Top of Available data
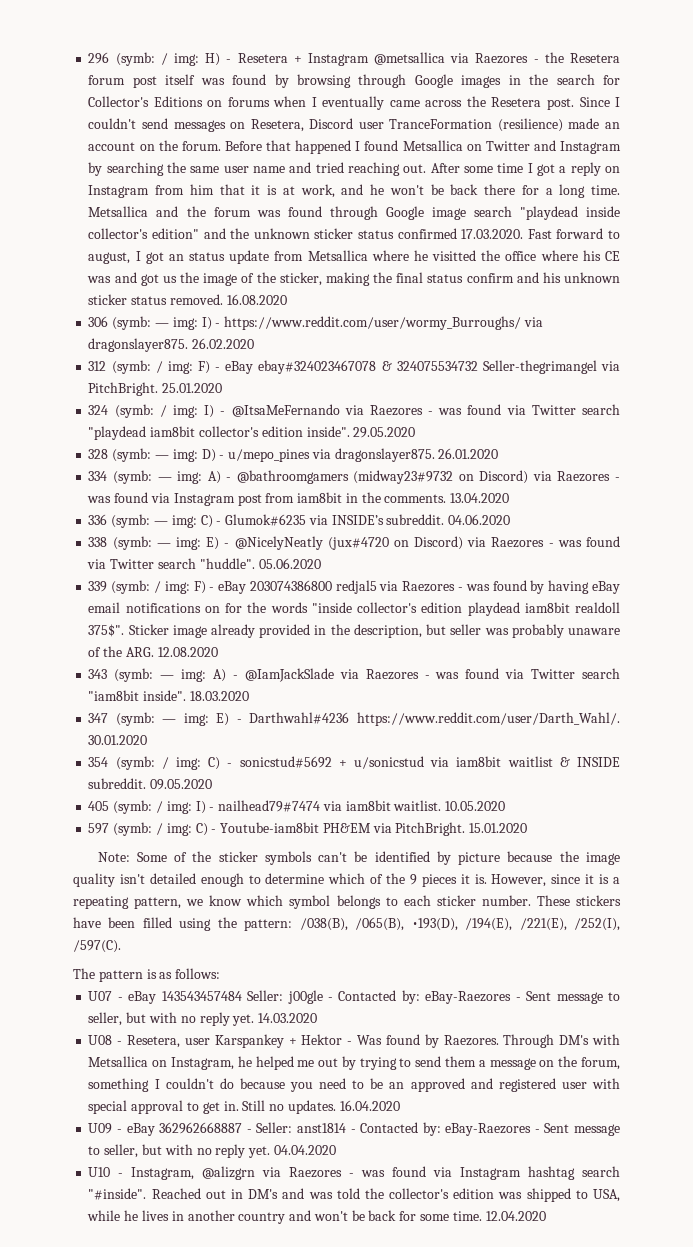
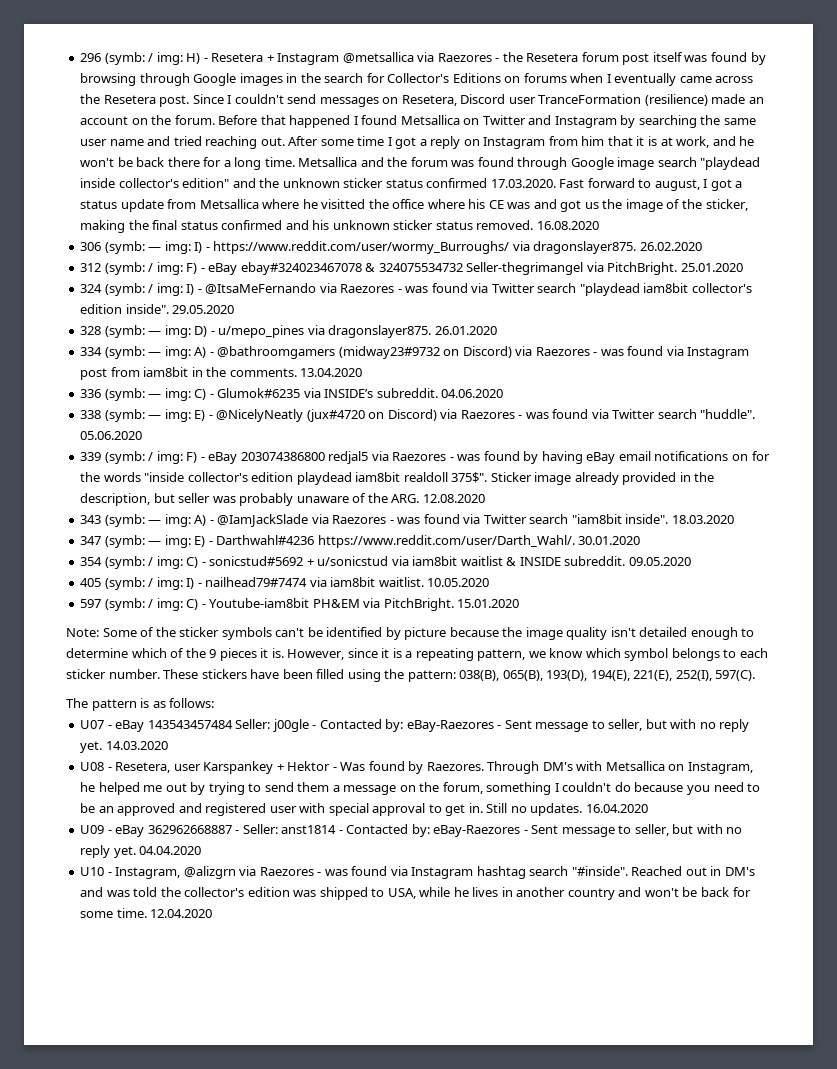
[168,254,184,261] an -> [735,181,743,188] a
[466,273,514,283] confirm -> [221,220,283,230] confirmed
[299,917,620,931] [73,940,121,953] /038(B), /065(B), •193(D), /194(E), /221(E), /252(I), /597(C). -> [459,670,756,681] 038(B), 065(B), 193(D), 194(E), 221(E), 252(I), 597(C).

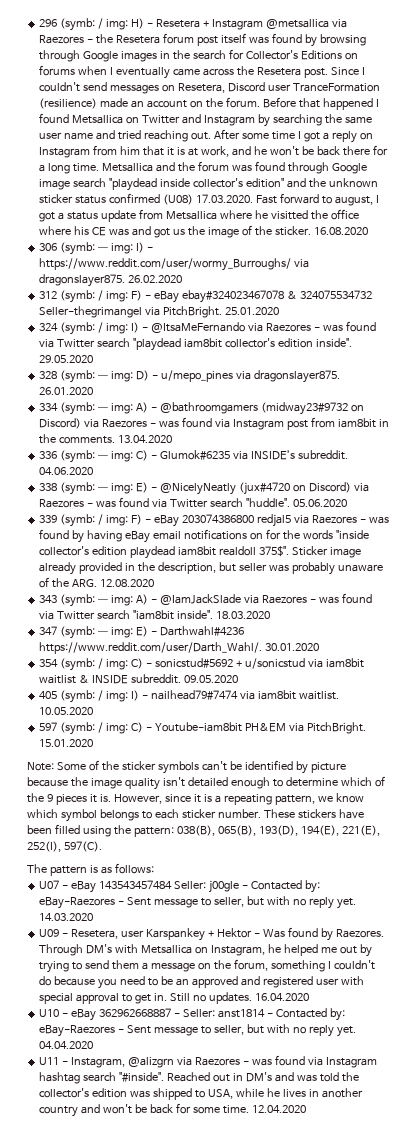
(488, 183) none -> [163,194,194,205] (U08)
[705,199,748,211] [80,220,534,233] sticker, making the final status confirmed and his unknown sticker status removed. -> [274,226,311,236] sticker.
[80,762,105,771] U08 -> [39,929,60,937] U09
[80,825,105,834] U09 -> [39,1009,60,1017] U10
[80,867,105,876] U10 -> [39,1057,60,1065] U11

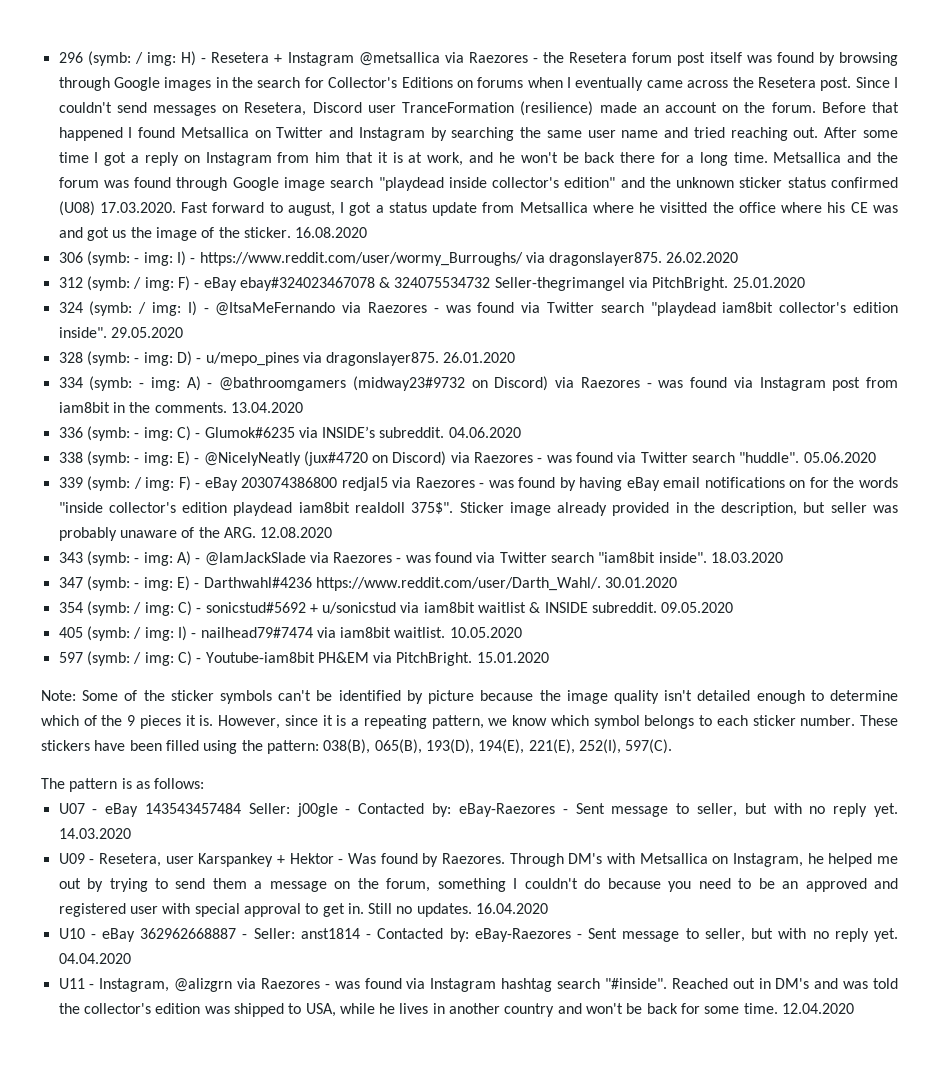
[98,247,109,251] — -> [134,258,140,263] -
[98,375,109,379] — -> [134,358,140,363] -
[98,407,109,411] — -> [139,383,145,388] -
[98,455,109,459] — -> [134,433,140,438] -
[98,487,109,491] — -> [134,458,140,463] -
[98,599,109,603] — -> [134,558,140,563] -
[98,631,109,635] — -> [134,583,140,588] -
Bottom of Available data
Using the entries above, copy out all lines that contain the string "confirmed".

[466,273,514,283] confirm -> [221,220,283,230] confirmed
[705,199,748,211] [80,220,534,233] sticker, making the final status confirmed and his unknown sticker status removed. -> [274,226,311,236] sticker.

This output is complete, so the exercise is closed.